Second Main Aspect (Composition) and Aspects According to the Second Aspect, a pharmaceutical composition for use in the prevention and treatment of bacterial-related infections and diseases, the active ingredient and buffering agent described above. , Saline aqueous solution, and / or other pharmaceutically suitable adjuvants, said pharmaceutical compositions. The pharmaceutical composition may be combined with, for example, gels, lyophilized collagen powder, hemostatic gauze, nanoparticles, or micelle-forming lipids, depending on the route of administration.

Pharmaceutical compositions may be used for the same types of bacterial-related infections and diseases as mentioned with respect to the active ingredients above.
According to one embodiment, the composition is in liquid or solid form.

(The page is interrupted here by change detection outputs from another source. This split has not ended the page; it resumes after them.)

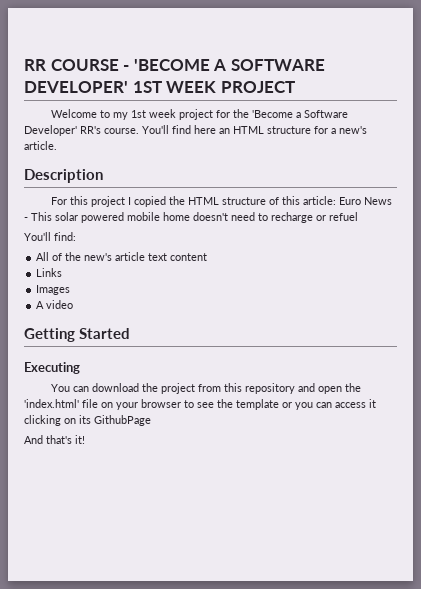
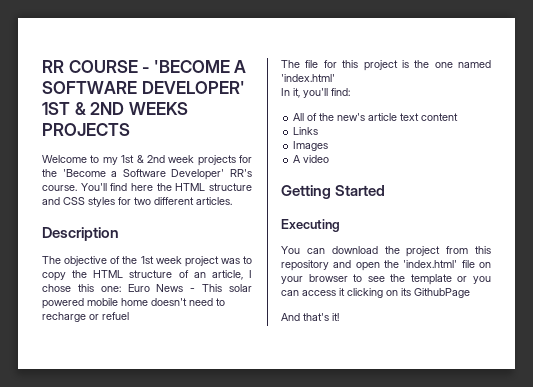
[166,81,295,93] WEEK PROJECT -> [74,102,188,115] [42,123,130,136] & 2ND WEEKS PROJECTS
[148,109,213,120] week project -> [136,155,236,166] & 2nd week projects
[219,126,367,134] [24,141,57,150] [24,169,103,183] [50,196,336,207] an HTML structure for a new's article. // Description // For this project I copied the HTML structure of this article: -> [156,183,252,191] [42,197,232,207] [42,227,119,241] [42,256,252,267] [42,270,252,281] [42,284,121,292] the HTML structure and CSS styles for two different articles. // Description // The objective of the 1st week project was to copy the HTML structure of an article, I chose this one:
[24,232,51,241] You'll -> [281,60,491,71] [281,74,335,82] [281,88,328,98] The file for this project is the one named 'index.html' // In it, you'll

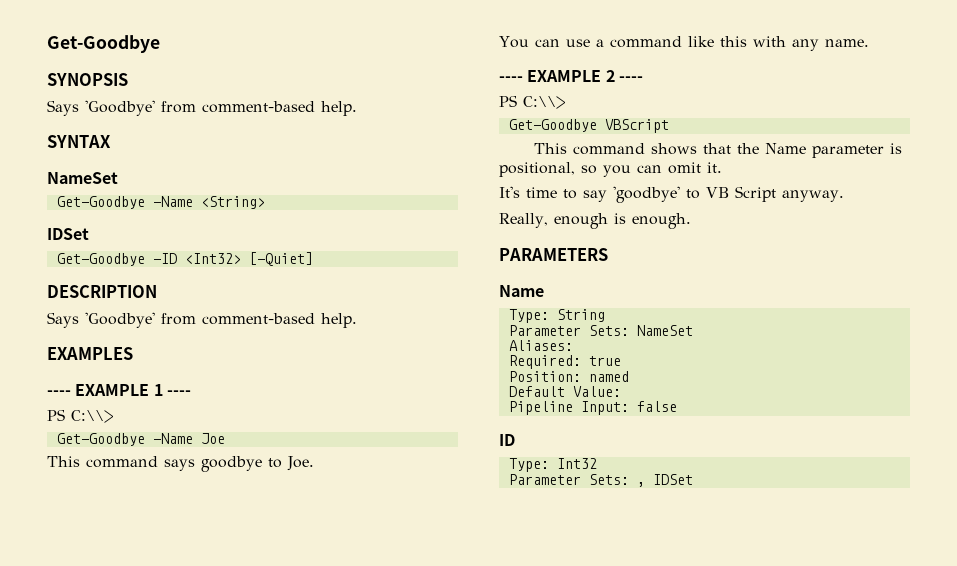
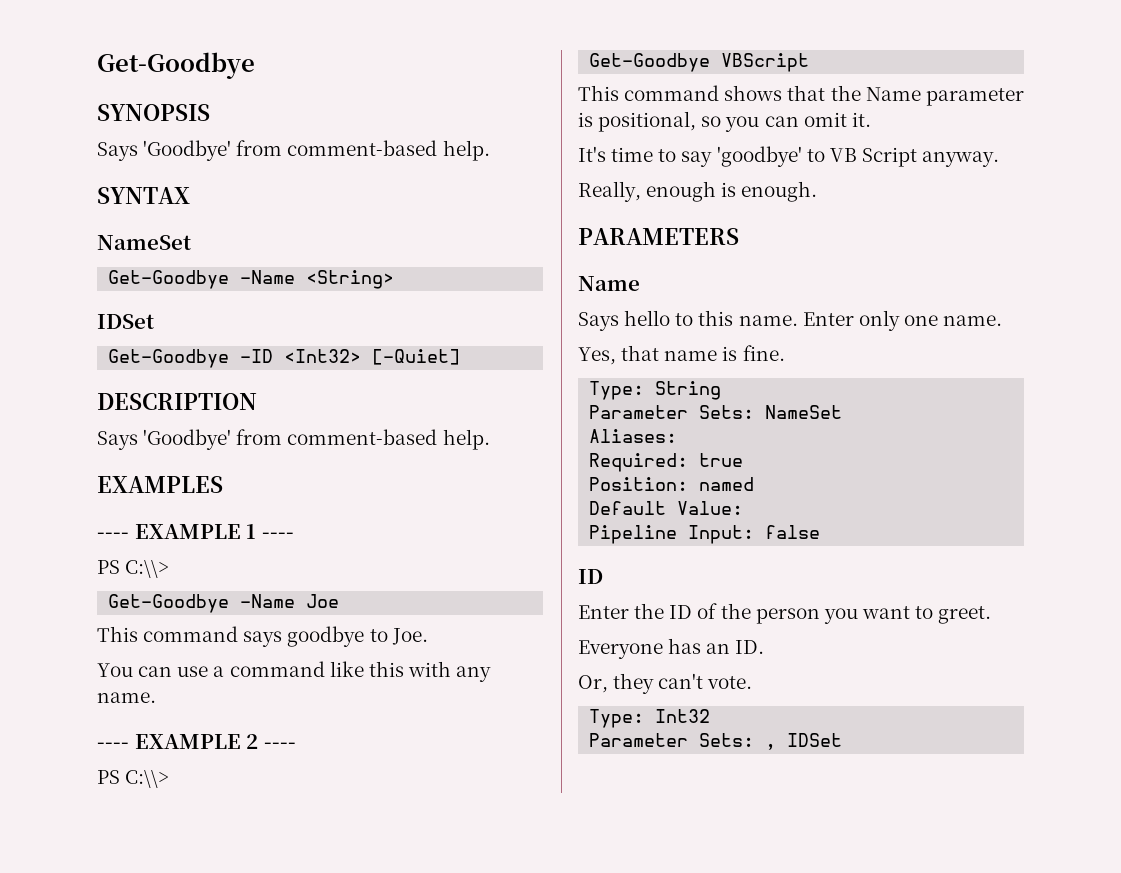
(544, 291) none -> [578,310,1003,331] [578,345,785,365] // Says hello to this name. Enter only one name. // Yes, that name is fine.
(515, 440) none -> [578,603,992,624] [578,638,765,659] [578,673,753,694] // Enter the ID of the person you want to greet. // Everyone has an ID. // Or, they can't vote.

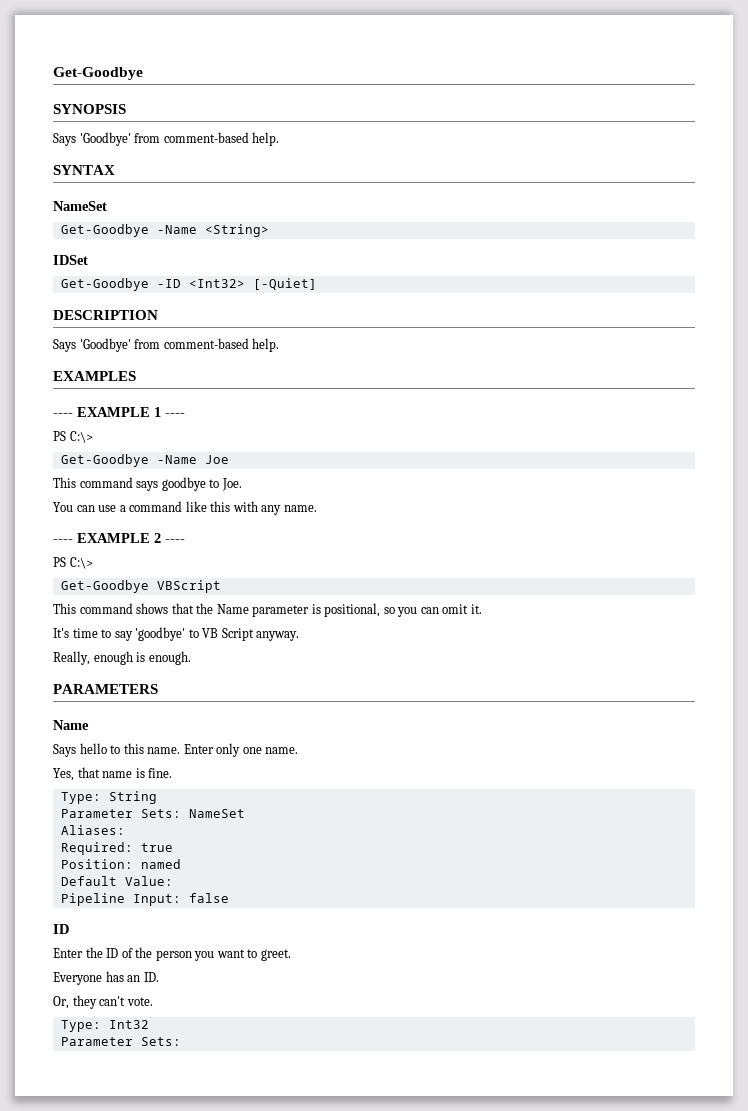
[125,560,170,578] C:\\> -> [69,431,93,443] C:\>
[125,770,170,788] C:\\> -> [69,557,93,569] C:\>
[765,733,843,750] , IDSet -> (181, 1041) none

In a further embodiment, the active ingredient is in the pharmaceutical composition 5 μg / ml or more, or 10 μg / ml or more, or 20 μg / ml or more, or 100 μg / ml or more. , Or 200 μg / ml or more, or 500 μg / ml or more, or 20 mg / ml or less, but preferably 10 mg / ml or less, or 5 mg / ml or less, or 1 mg. It is present in concentrations of / ml or less.

Third main aspect (method)
This aspect is the active ingredient or pharmaceutical composition described above (above) for the prevention or treatment of bacterial-induced infections and diseases, as listed above in connection with the description of the active ingredient and pharmaceutical composition. Regarding the use of (as defined in the first and second main aspects).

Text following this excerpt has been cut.